Recall back in January /February, the price of the USDCAD was stuck in a range from 1.26344 to 1.27956 (see red box)
On February 24, 25 and 28, the price tried to extend higher with some success, but also failed to keep the break above in play.
Buyers turned sellers, and the pair fell sharply. Ultimately, the price fell below the lower extreme of the red box on March 3rd. Like the breaks higher outside the top extreme, the break lower also failed(see red shaded area on the downside).
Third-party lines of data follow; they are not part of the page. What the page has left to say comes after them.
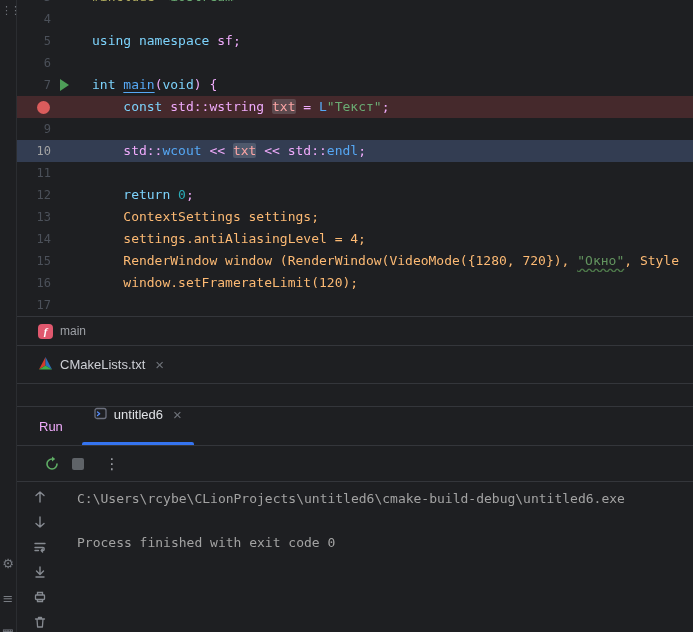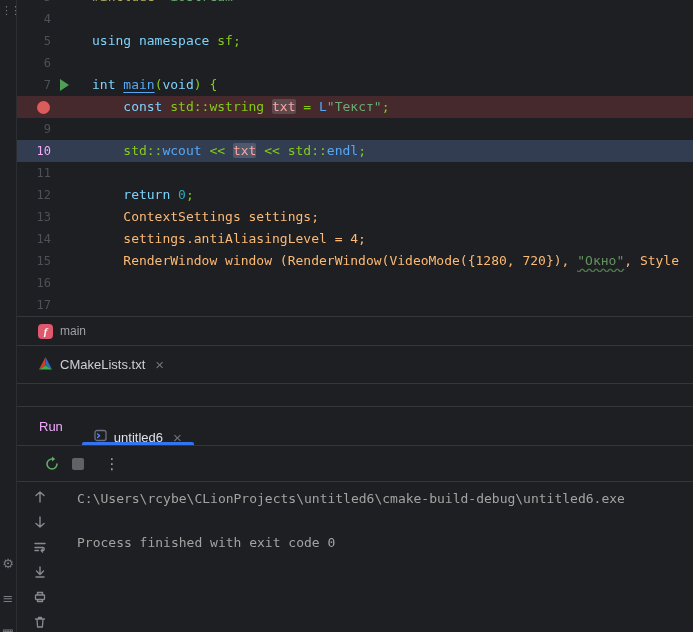--- a/index.html
+++ b/index.html
@@ -13,54 +13,54 @@
   .stripe-bottom { position:absolute; bottom:-8px; left:0; width:16px; display:flex; flex-direction:column; align-items:center; gap:22px; color:#787C83; font-family:"DejaVu Sans",sans-serif; font-size:13px; line-height:1; }
 
   .main { flex:1; min-width:0; display:flex; flex-direction:column; }
 
   
   .editor { height:316px; overflow:hidden; font-family:"DejaVu Sans Mono",monospace; font-size:13px; }
   .code-lines { margin-top:-14px; }
   .line { display:flex; height:22px; line-height:22px; white-space:pre; padding-left:2px; }
   .line.bp  { background:#45292C; }
   .line.cur { background:#333D52; }
-  .line.cur .ln { color:#f0abfc; }
+  .line.cur .ln { color:#a3a3a3; }
   .ln { width:32px; flex:none; display:flex; justify-content:flex-end; align-items:center; color:#4B5059; font-size:12px; }
   .bp-dot { width:13px; height:13px; border-radius:50%; background:#DB5C5C; margin-right:1px; }
   .gslot { width:41px; flex:none; position:relative; }
   .run-arrow { position:absolute; left:9px; top:5px; width:0; height:0;
                border-left:9px solid #4E9E58; border-top:6px solid transparent; border-bottom:6px solid transparent; }
   .code { flex:1; overflow:hidden; }
   .tk-kw  { color:#7dd3fc; }
   .tk-dir { color:#B3AE60; }
   .tk-str { color:#6AAB73; }
   .tk-num { color:#2AACB8; }
   .tk-fn  { color:#56A8F5; }
   .tk-fnu { color:#56A8F5; text-decoration:underline; text-underline-offset:3px; }
-  .tk-pl  { color:#84cc16; }
+  .tk-pl  { color:#f0abfc; }
   .tk-dead { color:#fdba74; }
   .tk-dstr { color:#63945F; text-decoration:underline wavy #4E7A4A; text-underline-offset:3px; }
   .tk-hl  { background:rgba(180,190,200,0.22); border-radius:2px; color:#fca5a5; }
 
   
   .breadcrumbs { height:29px; border-top:1px solid #34363B; display:flex; align-items:center; padding-left:21px; }
   .fn-icon { width:15px; height:15px; border-radius:4px; background:#E0586E; color:#FFF;
              font:italic bold 11px "Liberation Serif",serif; display:flex; align-items:center; justify-content:center; }
   .crumb-label { margin-left:7px; color:#9DA0A6; font-size:12px; }
 
   
   .tabbar { height:38px; border-top:1px solid #34363B; display:flex; align-items:center; }
   .tab { display:flex; align-items:center; gap:7px; padding:0 10px 0 21px; font-size:13px; color:#CED0D6; }
   .tab-close { color:#6F737A; font-size:15px; line-height:1; margin-left:3px; }
   .empty-split { height:23px; border-top:1px solid #34363B; }
 
   
   .run-header { height:39px; border-top:1px solid #34363B; display:flex; align-items:center; }
   .run-title { margin-left:22px; color:#f0abfc; font-size:13px; }
-  .run-tab { margin-left:19px; position:relative; height:100%; display:flex; align-items:flex-end; gap:7px; padding:0 12px; color:#DFE1E5; font-size:13px; }
+  .run-tab { margin-left:19px; position:relative; height:100%; display:flex; align-items:flex-start; gap:7px; padding:0 12px; color:#DFE1E5; font-size:13px; }
   .run-tab::after { content:""; position:absolute; left:0; right:0; bottom:0; height:3px; background:#3574F0; border-radius:2px 2px 0 0; }
   .run-toolbar { height:36px; border-top:1px solid #34363B; display:flex; align-items:center; padding-left:22px; }
   .tb-btn { width:26px; height:26px; display:flex; align-items:center; justify-content:center; border-radius:4px; }
   .stop-sq { width:12px; height:12px; border-radius:2px; background:#5F6368; }
   .more-dots { color:#9DA0A6; font-family:"DejaVu Sans",sans-serif; font-size:15px; margin-left:8px; }
 
   
   .console { flex:1; display:flex; border-top:1px solid #34363B; overflow:hidden;
              font-family:"DejaVu Sans Mono",monospace; font-size:13px; line-height:22px; }
   .console-gutter { width:46px; flex:none; display:flex; flex-direction:column; align-items:center; gap:11px; padding-top:8px; }
@@ -93,21 +93,21 @@
           <div class="line"><span class="ln">6</span><span class="gslot"></span><span class="code"></span></div>
           <div class="line"><span class="ln">7</span><span class="gslot"><span class="run-arrow"></span></span><span class="code"><span class="tk-kw">int </span><span class="tk-fnu">main</span><span class="tk-pl">(</span><span class="tk-kw">void</span><span class="tk-pl">) {</span></span></div>
           <div class="line bp"><span class="ln"><span class="bp-dot"></span></span><span class="gslot"></span><span class="code"><span class="tk-pl">    </span><span class="tk-kw">const</span><span class="tk-pl"> std::wstring </span><span class="tk-hl">txt</span><span class="tk-pl"> = </span><span class="tk-fn">L</span><span class="tk-str">"Текст"</span><span class="tk-pl">;</span></span></div>
           <div class="line"><span class="ln">9</span><span class="gslot"></span><span class="code"></span></div>
           <div class="line cur"><span class="ln">10</span><span class="gslot"></span><span class="code"><span class="tk-pl">    std::</span><span class="tk-fn">wcout</span><span class="tk-pl"> &lt;&lt; </span><span class="tk-hl">txt</span><span class="tk-pl"> &lt;&lt; </span><span class="tk-pl">std::</span><span class="tk-fn">endl</span><span class="tk-pl">;</span></span></div>
           <div class="line"><span class="ln">11</span><span class="gslot"></span><span class="code"></span></div>
           <div class="line"><span class="ln">12</span><span class="gslot"></span><span class="code"><span class="tk-pl">    </span><span class="tk-kw">return </span><span class="tk-num">0</span><span class="tk-pl">;</span></span></div>
           <div class="line"><span class="ln">13</span><span class="gslot"></span><span class="code"><span class="tk-dead">    ContextSettings settings;</span></span></div>
           <div class="line"><span class="ln">14</span><span class="gslot"></span><span class="code"><span class="tk-dead">    settings.antiAliasingLevel = 4;</span></span></div>
           <div class="line"><span class="ln">15</span><span class="gslot"></span><span class="code"><span class="tk-dead">    RenderWindow window (RenderWindow(VideoMode({1280, 720}), </span><span class="tk-dstr">"Окно"</span><span class="tk-dead">, Style</span></span></div>
-          <div class="line"><span class="ln">16</span><span class="gslot"></span></div>
+          <div class="line"><span class="ln">16</span><span class="gslot"></span><span class="code"><span class="tk-dead">    window.setFramerateLimit(120);</span></span></div>
           <div class="line"><span class="ln">17</span><span class="gslot"></span><span class="code"></span></div>
         </div>
     </div>
 
     <div class="breadcrumbs">
       <span class="fn-icon">f</span>
       <span class="crumb-label">main</span>
     </div>
 
     <div class="tabbar">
That started the process back to the upside.
This week, the price moved back above the higher extreme at 1.27956 late on Monday, and ran to a new cycle high at 1.2900. That natural resistance level found sellers and the last two days has seen a rotation back to the downside.
Today, the price in the North American session has moved back below both the 100 hour MA (at 1.28024) and the high of the old "red box" at 1.27956 once again. Another failure. Another red shade area.
What now?
The move to the downside today below the 100 hour MA at 1.28024 and into the red box, now reestablishes those levels as resistance. I would expect sellers between 1.27956 and 1.28024.
Stay below and the bears are full in control. Move above and all bets for further downside are off.
On the downside, the 200 hour MA and the 50% midpoint of the move up from the March 3 low come in at 1.27432. That level is the next major target on the downside for the pair.
Move below it and it will open the door for further selling with 1.2706 (61.8%) and the 100 day MA at 1.26628 as the next major targets. The lower swing area between 1.26344 to 1.26586 would also be in play (again) on more momentum.